TASK GOAL – Show each line from the listing that includes the word "Steins".

PROVIDED DATA –
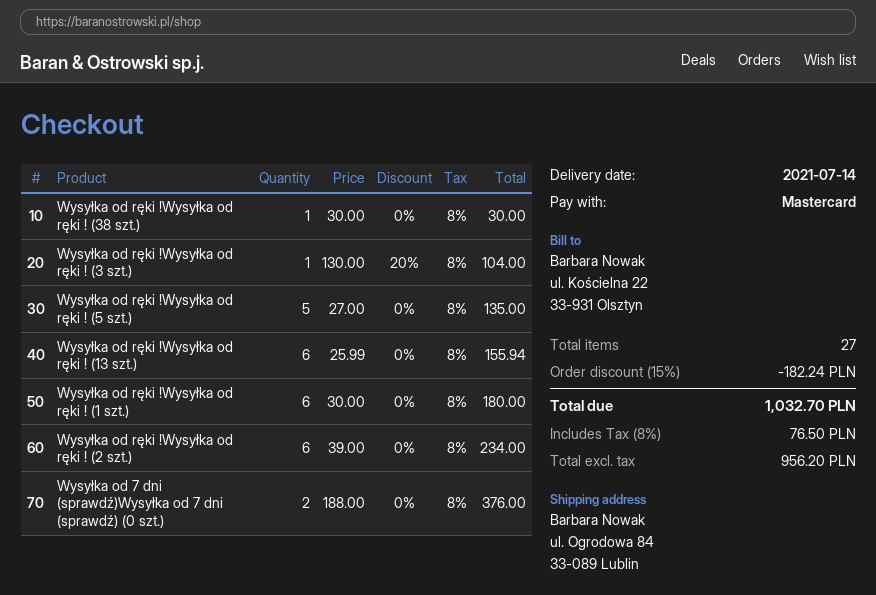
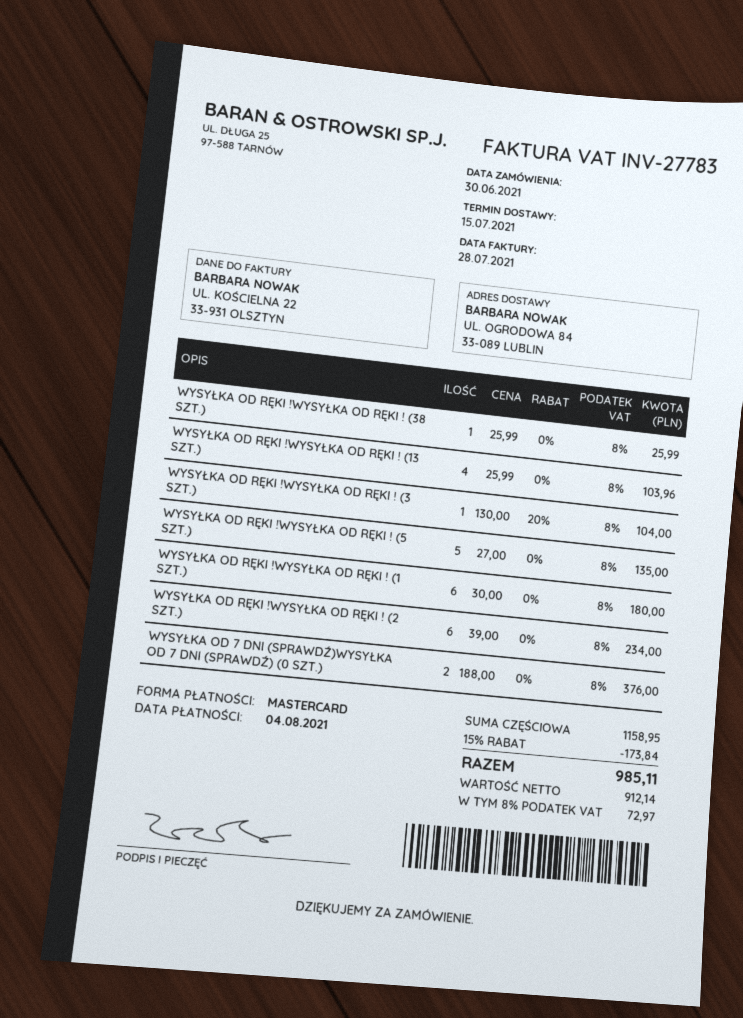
delivery date: 2021-07-14 -> 2021-07-15
Wysyłka od ręki !Wysyłka od ręki ! (38 szt.): 1 x 30.00 = 30.00 -> 1 x 25.99 = 25.99
Wysyłka od ręki !Wysyłka od ręki ! (13 szt.): 6 x 25.99 = 155.94 -> 4 x 25.99 = 103.96
discount: 15% = 182.24 -> 15% = 173.84
net: 956.20 -> 912.14
tax: 8% = 76.50 -> 8% = 72.97
total: 1032.70 -> 985.11

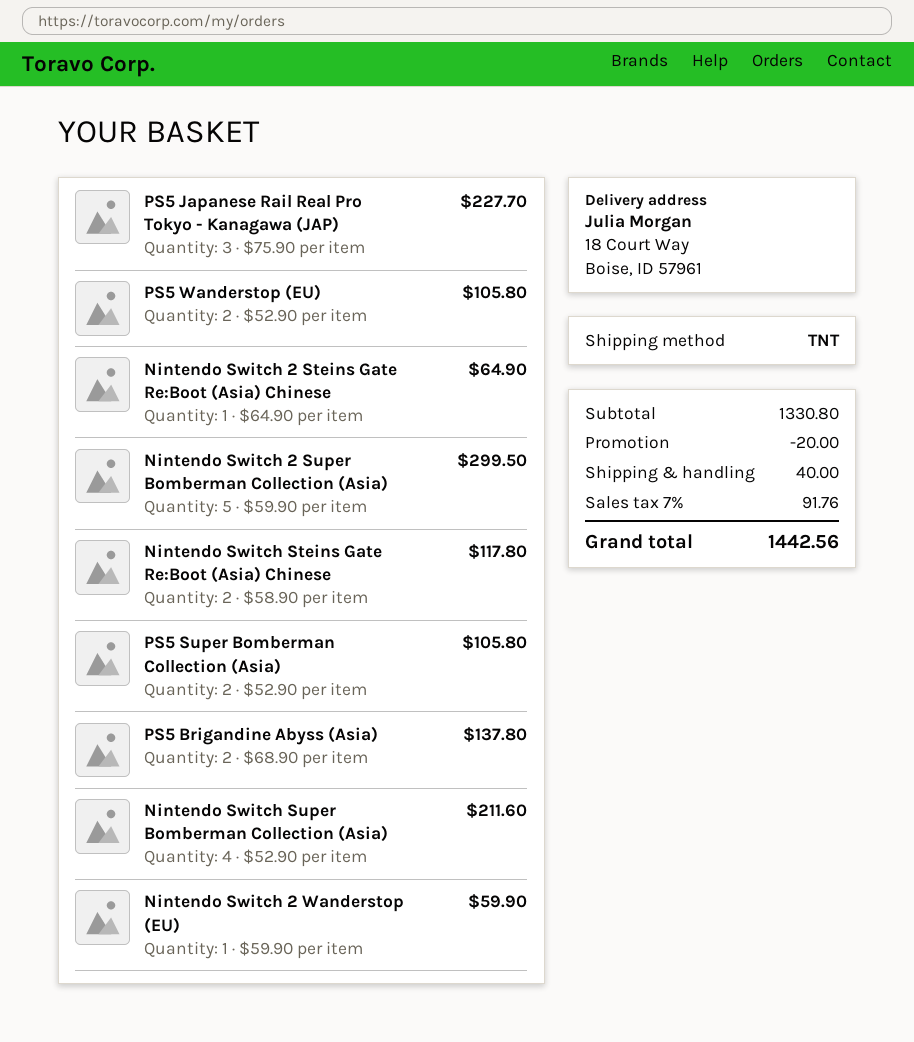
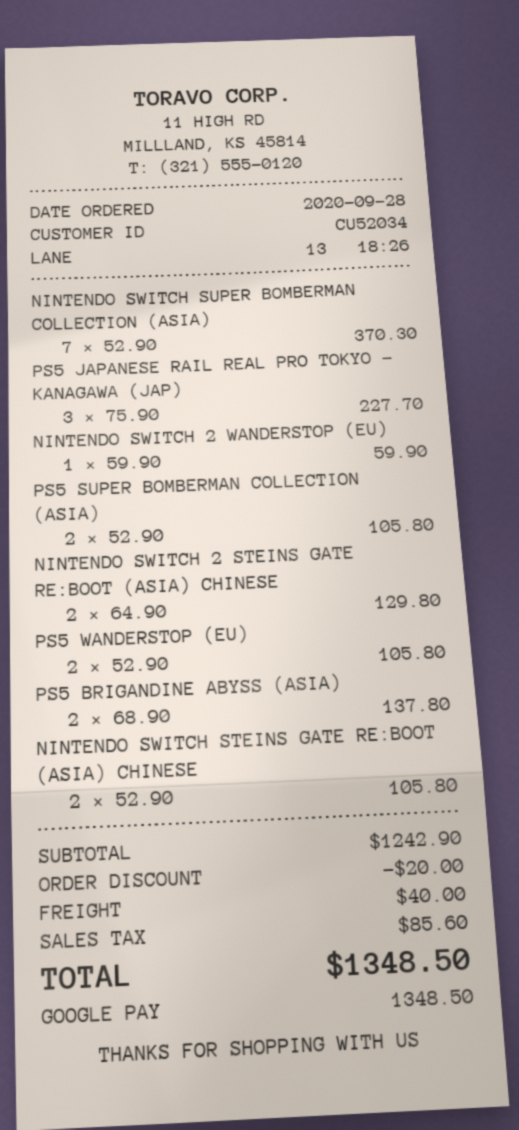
Nintendo Switch 2 Steins Gate Re:Boot (Asia) Chinese: 1 x 64.90 = 64.90 -> 2 x 64.90 = 129.80
Nintendo Switch 2 Super Bomberman Collection (Asia): 5 x 59.90 = 299.50 -> none
Nintendo Switch Steins Gate Re:Boot (Asia) Chinese: 2 x 58.90 = 117.80 -> 2 x 52.90 = 105.80
Nintendo Switch Super Bomberman Collection (Asia): 4 x 52.90 = 211.60 -> 7 x 52.90 = 370.30
subtotal: 1330.80 -> 1242.90
tax: 91.76 -> 85.60
total: 1442.56 -> 1348.50

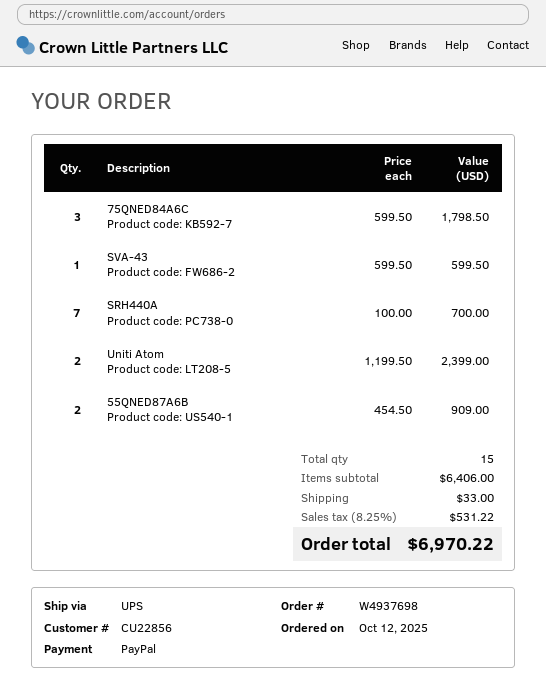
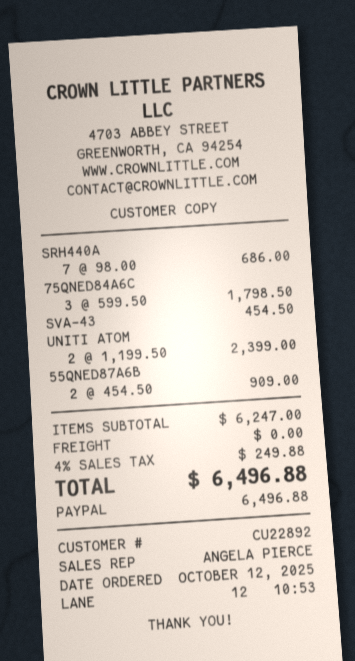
customer number: CU22856 -> CU22892
SVA-43: 1 x 599.50 = 599.50 -> 1 x 454.50 = 454.50
SRH440A: 7 x 100.00 = 700.00 -> 7 x 98.00 = 686.00
subtotal: 6406.00 -> 6247.00
shipping: 33.00 -> 0.00
tax: 8.25% = 531.22 -> 4% = 249.88
total: 6970.22 -> 6496.88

RESULT –
Nintendo Switch 2 Steins Gate Re:Boot (Asia) Chinese: 1 x 64.90 = 64.90 -> 2 x 64.90 = 129.80
Nintendo Switch Steins Gate Re:Boot (Asia) Chinese: 2 x 58.90 = 117.80 -> 2 x 52.90 = 105.80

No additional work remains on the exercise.